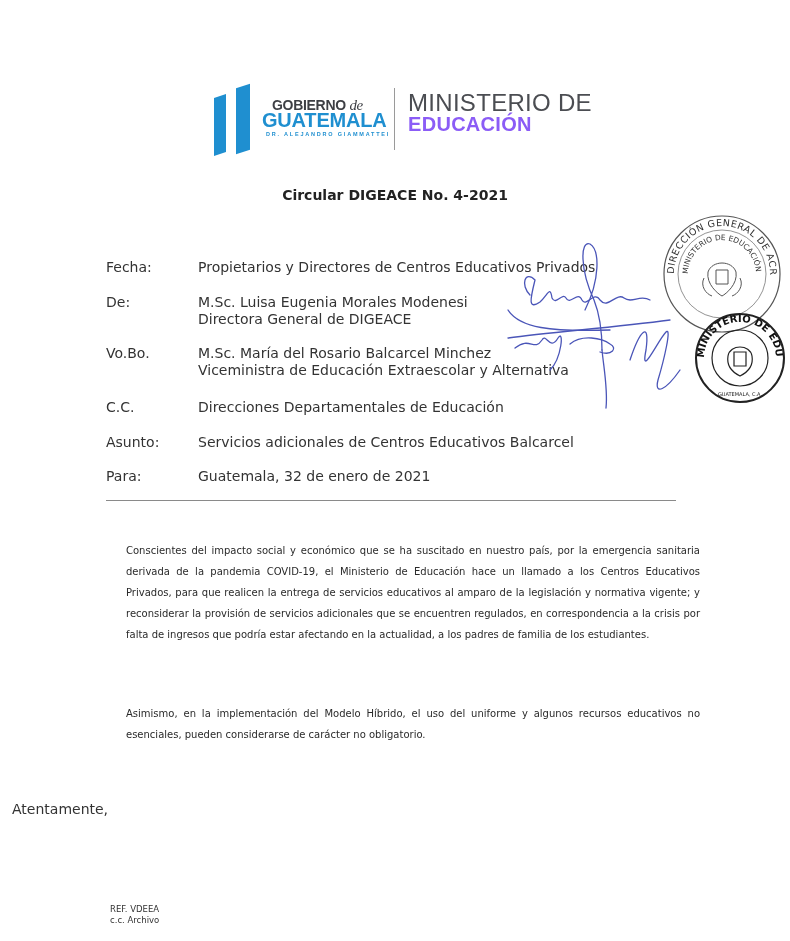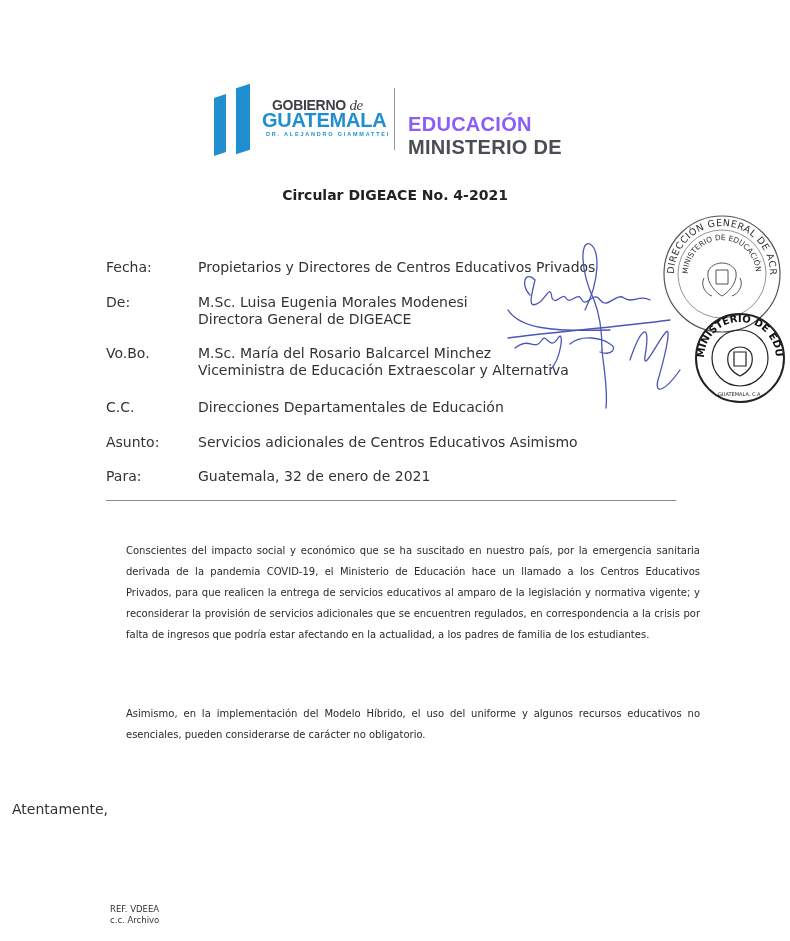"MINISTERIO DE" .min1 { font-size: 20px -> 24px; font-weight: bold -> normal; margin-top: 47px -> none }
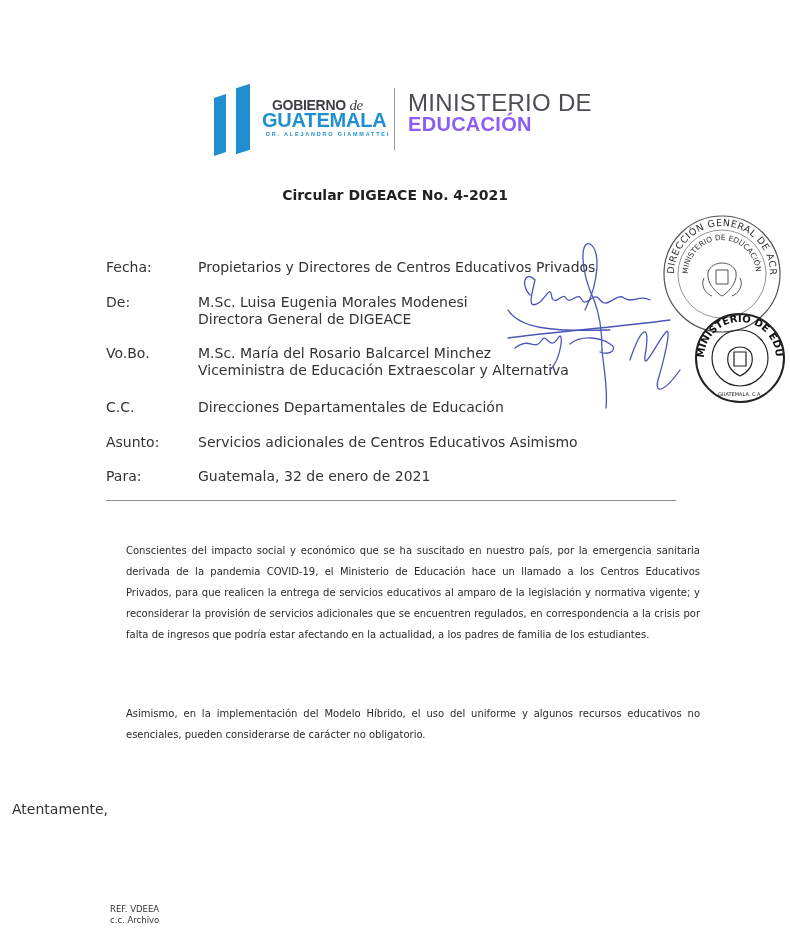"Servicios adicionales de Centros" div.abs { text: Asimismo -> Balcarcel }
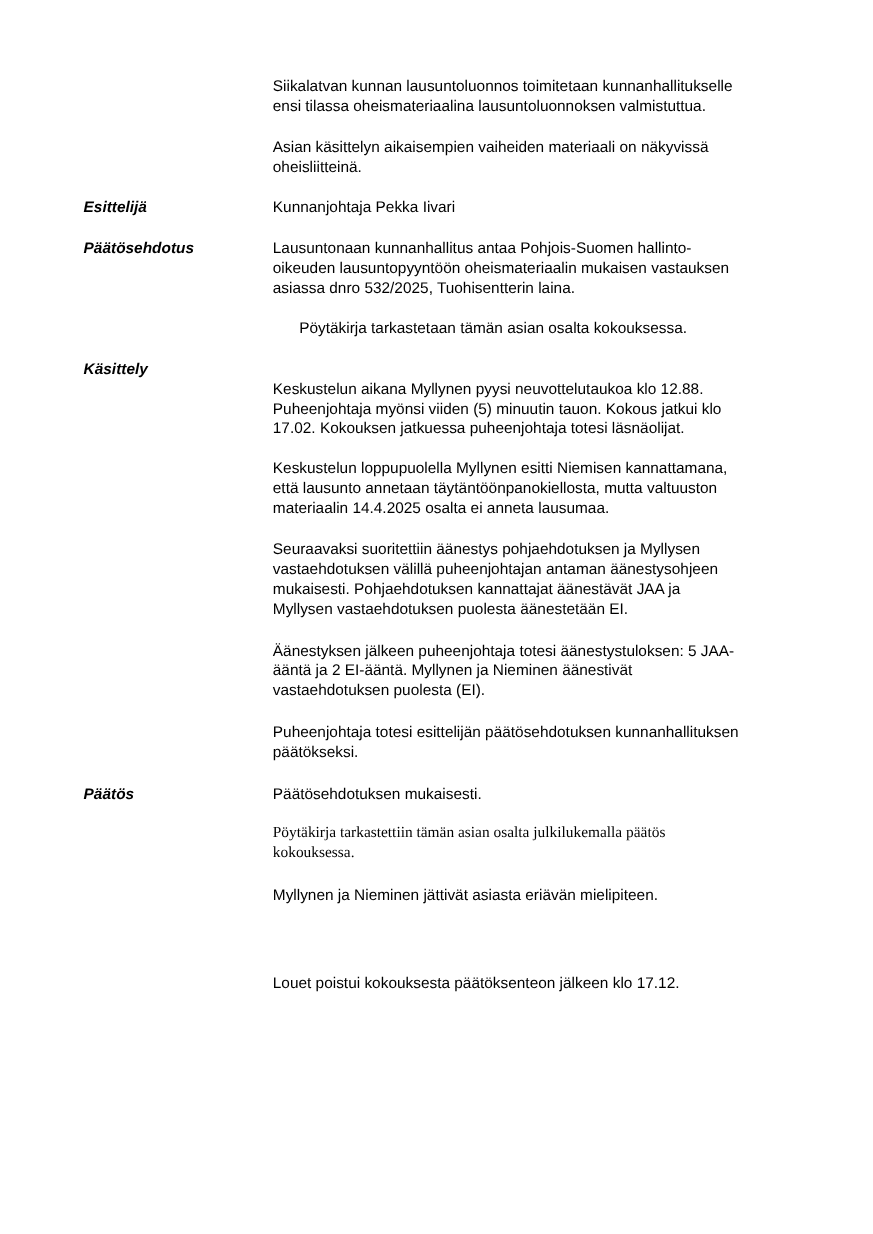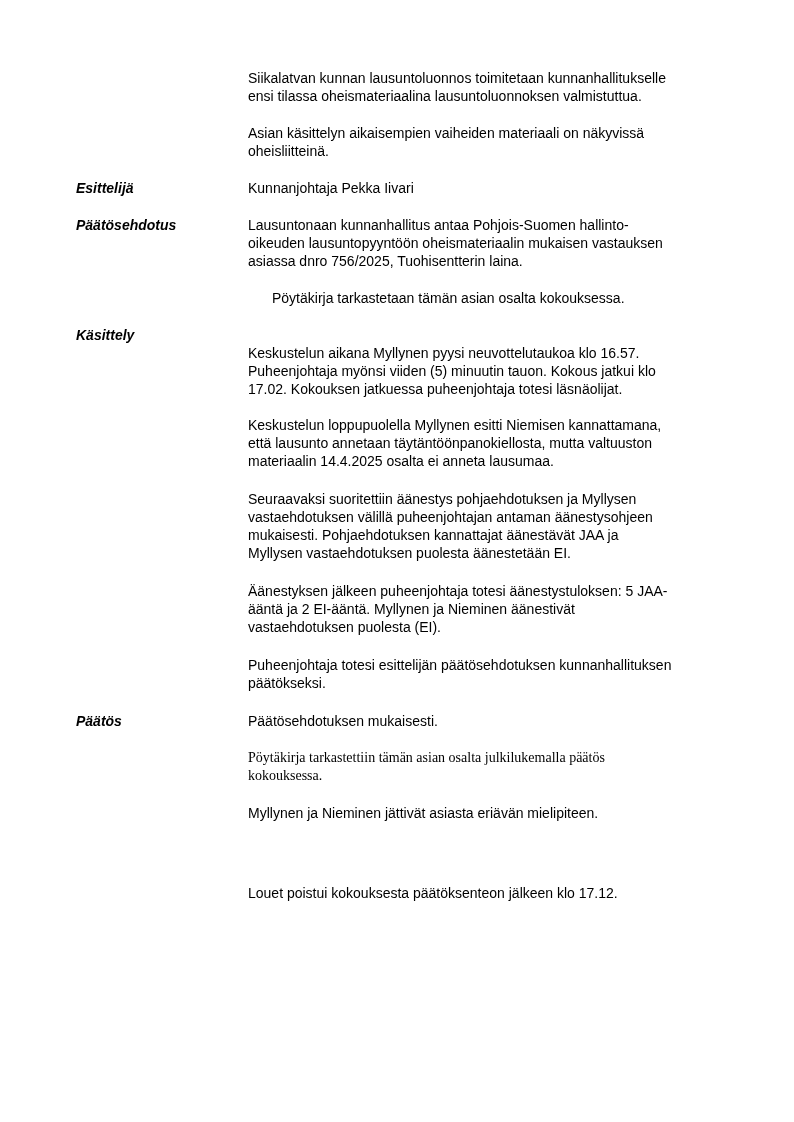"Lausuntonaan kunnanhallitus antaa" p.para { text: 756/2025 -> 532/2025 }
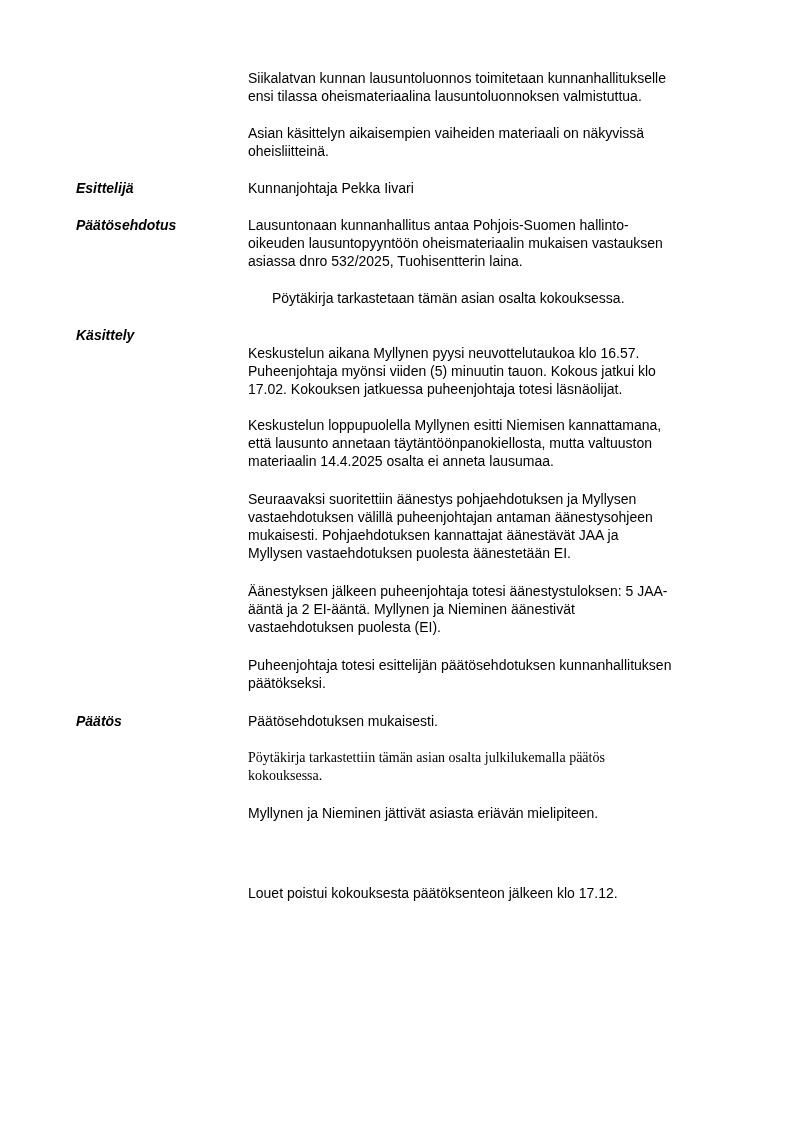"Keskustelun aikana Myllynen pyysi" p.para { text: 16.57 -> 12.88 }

┄┄┄┄┄┄┄┄┄┄┄┄┄┄┄┄┄┄┄┄

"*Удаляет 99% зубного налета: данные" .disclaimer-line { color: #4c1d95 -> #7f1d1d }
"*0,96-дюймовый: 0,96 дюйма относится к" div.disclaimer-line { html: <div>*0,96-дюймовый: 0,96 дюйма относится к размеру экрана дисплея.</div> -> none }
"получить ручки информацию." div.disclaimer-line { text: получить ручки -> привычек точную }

┄┄┄┄┄┄┄┄┄┄┄┄┄┄┄┄┄┄┄┄

**EXERCISE**
Only the lines of the listing above from the one with "font-size: 20px ->" through the one with "text: 16.57 ->" should be output, exactly, with both ends kept and pictures left out.

**OUTPUT FOR THIS EXERCISE**
"MINISTERIO DE" .min1 { font-size: 20px -> 24px; font-weight: bold -> normal; margin-top: 47px -> none }
"Servicios adicionales de Centros" div.abs { text: Asimismo -> Balcarcel }
"Lausuntonaan kunnanhallitus antaa" p.para { text: 756/2025 -> 532/2025 }
"Keskustelun aikana Myllynen pyysi" p.para { text: 16.57 -> 12.88 }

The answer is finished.